39 Mr Endresz contended that none of the matters set out in the indorsement makes any claim for equitable relief (or indeed any relief against Mr Endresz). Rather, the claims and relief relate to restitutionary claims (apart from the claims for breach of contract set out at (c) and (f)). The claim to an accounting at (b) and (e) is clearly a reference to the relief sought of “an accounting for monies had and received by the first/sixth defendant”. Next, Mr Endresz argued, the availability of such an accounting is a particular feature of the common law claim for monies had and received citing Turner PG, Leeming M, Heydon D, Meagher, Gummow and Lehane’s Equity: Doctrines & Remedies (5th ed, LexisNexis Butterworths, 2002) (Meagher, Gummow and Lehane) at [26-015]-[26-020]. Further, reference to “damages” ought only to be read as common law damages. The term “equitable damages” properly refers to monetary compensation awarded under Lord Cairns’ Act in lieu of or in addition to an order for injunction or specific performance: Meagher, Gummow and Lehane at [23-010]-[23-015].
40 Mr Endresz also cited Re Pritchard [1963] Ch 502, it which it was held that a proceeding that appeared to be duly issued but that failed to comply with a statutory requirement would be a nullity. In that case, at 523-524, the Court, by majority, identified as a “classes of nullity”, proceedings which have never started at all owing to some fundamental defect in issuing the proceedings and proceedings which appear to be duly issued but fail to comply with a statutory requirement.

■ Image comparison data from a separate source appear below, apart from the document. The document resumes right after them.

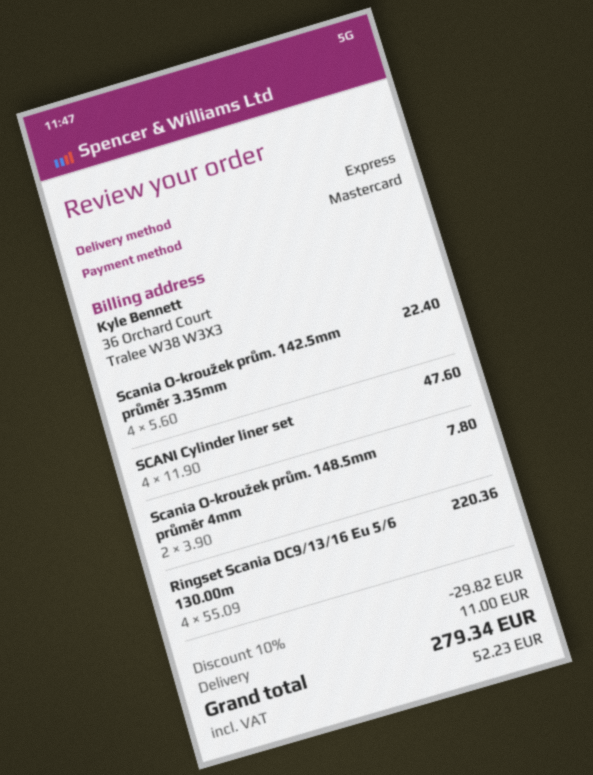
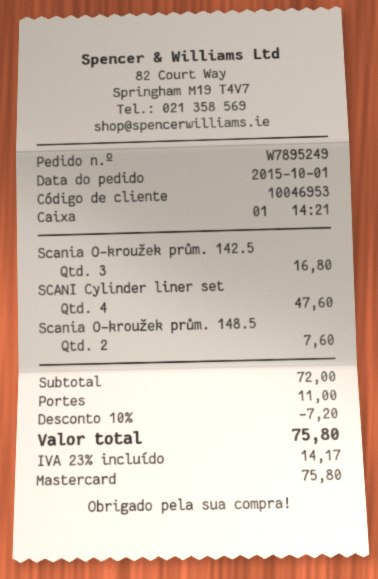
Scania O-kroužek prům. 142.5mm průměr 3.35mm: 4 for 22.40 -> 3 for 16.80
Scania O-kroužek prům. 148.5mm průměr 4mm: 2 for 7.80 -> 2 for 7.60
Ringset Scania DC9/13/16 Eu 5/6 130.00m: 4 for 220.36 -> none
discount: 10% = 29.82 -> 10% = 7.20
tax: 52.23 -> 14.17
total: 279.34 -> 75.80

41 Mr Endresz argued that, by failing to institute an action for equitable relief in the AOA, the Commonwealth failed to invoke the equitable jurisdiction of the ACTSC under s 26 and was therefore not entitled to any such relief in the ACTSC. Mr Endresz noted that the ACTSC is a statutory court and to the extent it has jurisdiction in equity, that jurisdiction is granted by statute. The Commonwealth had failed to satisfy the statutory precondition to an award of equitable relief and any such relief granted was therefore a nullity. According to Mr Endresz, it follows that the orders for equitable compensation cannot demonstrate that in truth and reality Mr Endresz is indebted to the Commonwealth by reason of the award of equitable compensation in Order C.3.

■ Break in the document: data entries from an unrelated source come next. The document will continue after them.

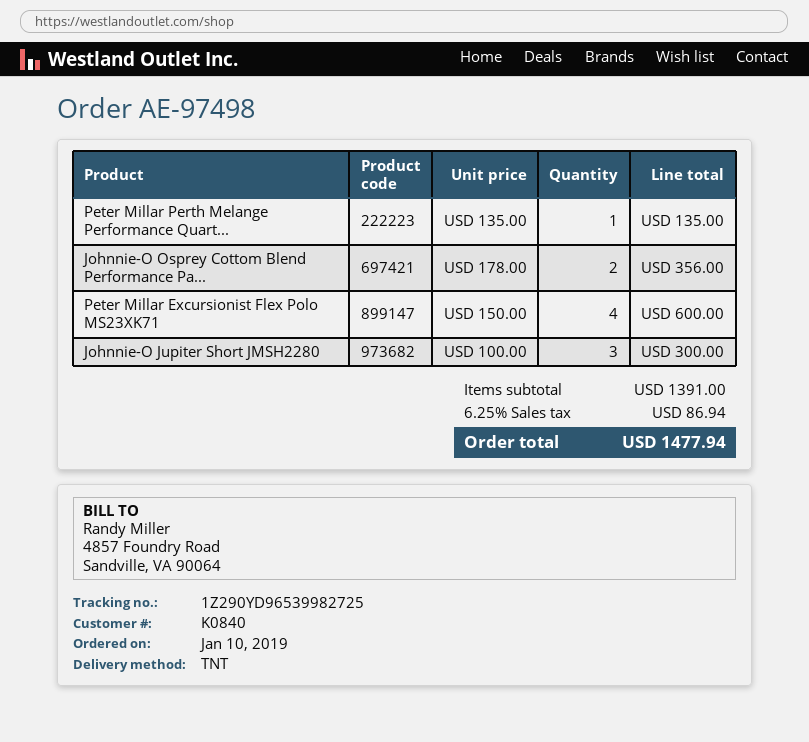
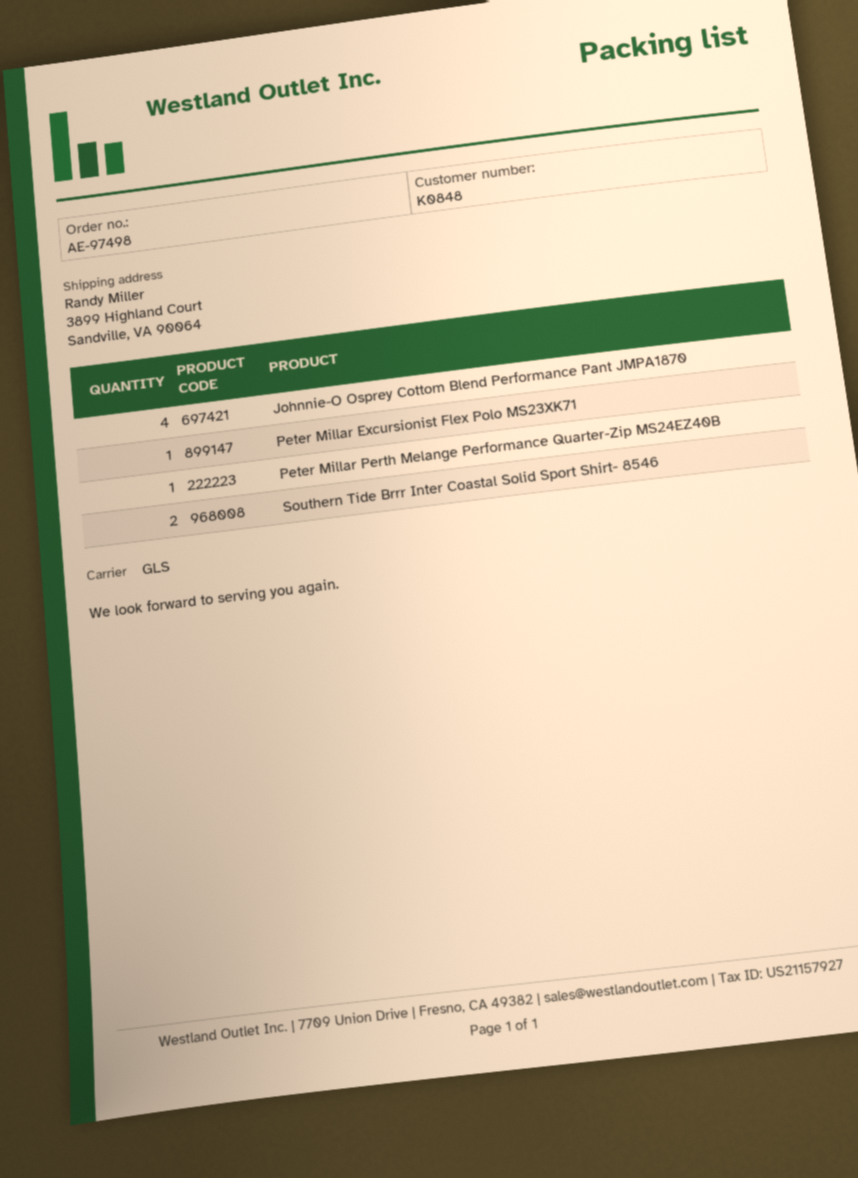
customer number: K0840 -> K0848
shipping method: TNT -> GLS
Johnnie-O Osprey Cottom Blend Performance Pa...: 2 -> 4
Peter Millar Excursionist Flex Polo MS23XK71: 4 -> 1
Johnnie-O Jupiter Short JMSH2280: 3 -> none
Southern Tide Brrr Inter Coastal Solid Sport Shirt- 8546: none -> 2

42 Alternatively, Mr Endresz argued, relief for equitable compensation granted by the ACTSC was not within the “metes and bounds” of the claim indorsed in the AOA and therefore at all material times, claims for such compensation were liable to be struck out. Mr Endresz observed that an originating process “marks out the perimeter or range of the area within which the plaintiff may express his claim in a formal fashion in his statement of claim” while the statement of claim states the claim endorsed on the writ: Renowden v McMullin [1970] HCA 24; (1970) 123 CLR 584 (Renowden) at 595-596. Mr Endresz referred to the following statement by Barwick CJ and McTiernan J in Renowden at 597:
If a statement of claim is amended within the range of the indorsement of the writ there is of course no need to amend the indorsement of the writ. But this does not mean that the indorsement has ceased to have effect. Clearly enough, in our opinion, the ambit of permissible amendment of the statement of claim will be determined by reference to the terms of the indorsement. If the statement of claim, or a proposed amendment of it, should exceed the indorsement, the statement of claim would be struck out or leave to make the amendment would be refused, as the case may be, unless the indorsement can be amended.
43 Mr Endresz submitted that the award of equitable compensation against him fell outside the “metes and bounds” of the AOA by reason of the matters set out above and that irregularity has not been rectified and it remains to this day. This irregularity strikes at the heart of Mr Endresz’s alleged indebtedness. Furthermore, any suggestion that Mr Endresz had waived (or otherwise lost) his right to object to the irregularity in the ACTSC proceedings is irrelevant to the question of whether the irregularity called into question his indebtedness for the purposes of these bankruptcy proceedings, in particular having regard to the interests of third party creditors, as identified in Ramsay and set out above.
Consideration
44 Mr Endresz’ first proposition fails because the final orders were orders of a superior court and are valid until quashed or set aside on appeal: Berowra Holdings Pty Ltd v Gordon [2006] HCA 32; (2006) 225 CLR 364 (Berowra Holdings) at [11]. Thus, I do not accept the proposition that any failure by the Commonwealth to satisfy a statutory precondition to an award of equitable relief produces the result that the final orders were a nullity.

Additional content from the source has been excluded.